Cada vez mais frequentes no mercado editorial do país, os fotolivros ampliam o entendimento de fotografia e as suas possibilidades editoriais e gráficas

TEXTO Olívia Mindêlo

01 de Agosto de 2017

Foto Ana Lira

[conteúdo da ed. 199 | julho 2017]

Cerca de 15 anos antes da chegada do século XXI, Italo Calvino escreveu: “Em torno de cada imagem, escondem-se outras, forma-se um campo de analogias, simetrias e contraposições. Na organização desse material, que não é apenas visivo, mas igualmente conceitual, chega o momento em que intervém minha intenção de ordenar e dar sentido ao desenrolar da história – ou, antes, o que faço é procurar estabelecer os significados que podem ser compatíveis ou não com o desígnio geral que gostaria de dar à história, sempre deixando certa margem de alternativas possíveis”. O trecho foi extraído do livro Seis propostas para o novo milênio (Companhia das Letras, 1990), uma publicação póstuma do escritor italiano, que morreu antes de concluir os textos dessas palestras que viria a proferir na Universidade de Harvard, nos Estados Unidos. O teor de tais falas refere-se ao processo de escrita de Calvino e à literatura de uma forma geral, mas também nos ajuda a pensar, particularmente no trecho acima, outras construções narrativas, como a do nosso tema em questão: a produção de fotolivros.

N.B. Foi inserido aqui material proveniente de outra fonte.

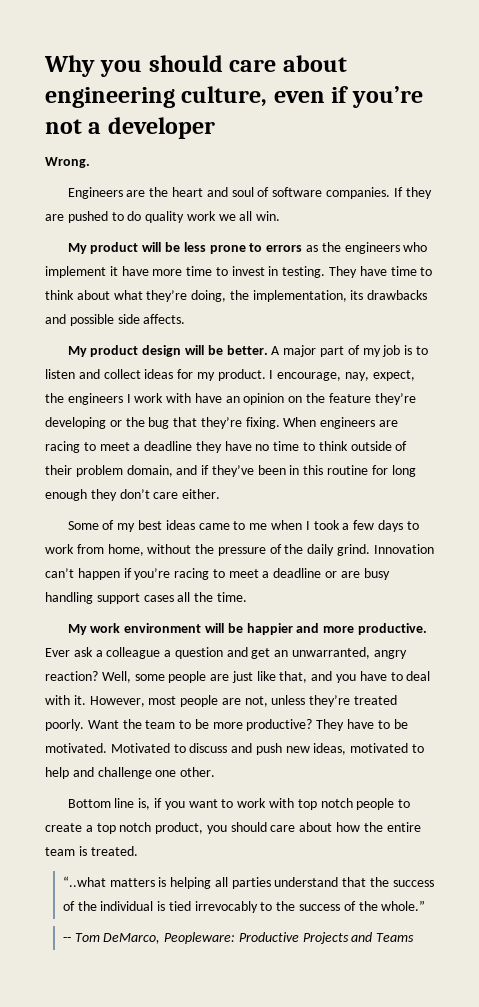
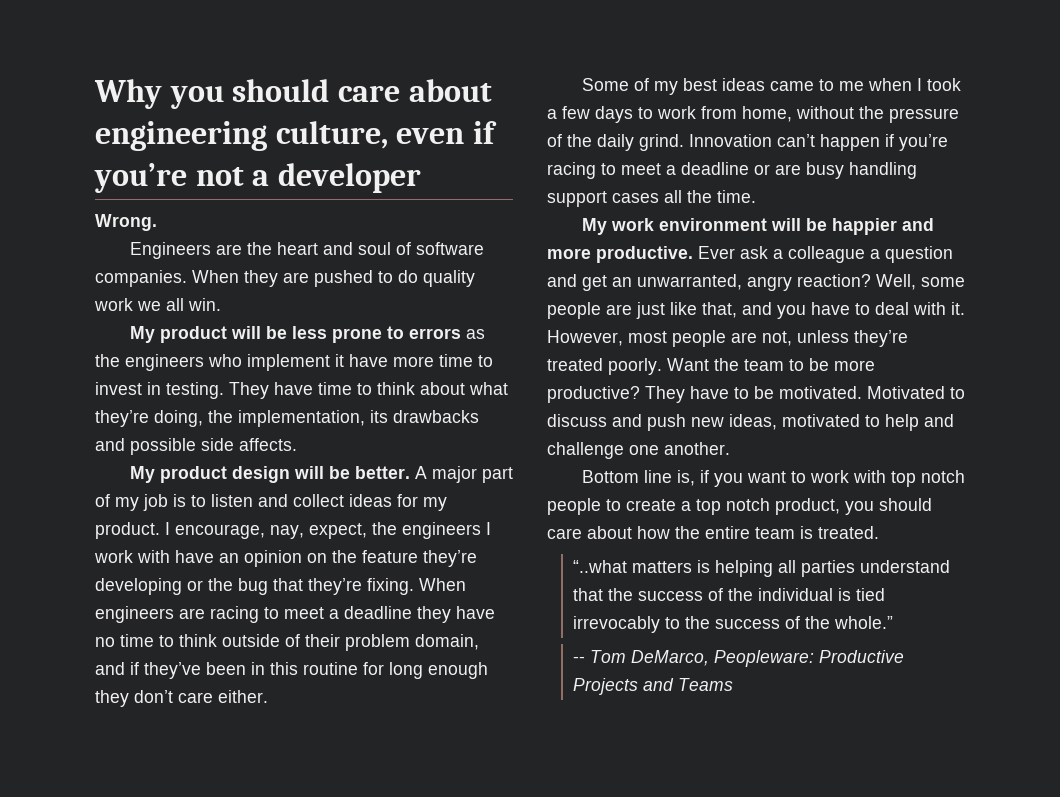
[393,187,403,197] If -> [192,270,239,283] When
[180,767,216,777] other. -> [664,442,730,455] another.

Quando ministra aulas de editoração de livros de fotografia, o fotógrafo e editor Alexandre Belém recorre justamente a essa citação de Calvino para sintetizar um processo caro à feitura das publicações de sua editora, a Olhavê. Um processo caro ainda à centralidade que a imagem assumiu entre nós, ao produzir os mais diversos tipos de discurso neste mundo de urgências. Esse processo chama-se edição, que está no cerne dos fotolivros da Olhavê, especializada em imagem, e de outras publicações do gênero, cada vez mais recorrentes no mercado editorial brasileiro.

Não estamos falando de livros de fotografia somente, tampouco do que se convencionou chamar de photobook ou fotolivro mesmo – no Brasil, um termo comumente associado ao serviço de impressão comercial de fotografias digitais em álbuns. Em nosso contexto aqui, entendemos fotolivro como algo “que não é apenas visivo, mas igualmente conceitual”, para trazermos Calvino novamente. Nesse sentido, são publicações que primam por um conceito e convidam ao mergulho, à suspensão do tempo, estando certamente muito mais próximas de um livro de arte ou de artista, embora, por razões óbvias, tenha a fotografia como sua matéria-prima. Os fotolivros têm um impacto na maneira como entendemos “foto” ou mesmo “livro”, pois o encontro dos dois segmentos tem formado uma área peculiar de conhecimento. Uma das consequências é o reentendimento do que seja prática e difusão fotográfica. Isso amplia os horizontes da fotografia e, a reboque, as possibilidades editoriais, com especial ânimo para as produções independentes ou alternativas, de caráter mais artesanal.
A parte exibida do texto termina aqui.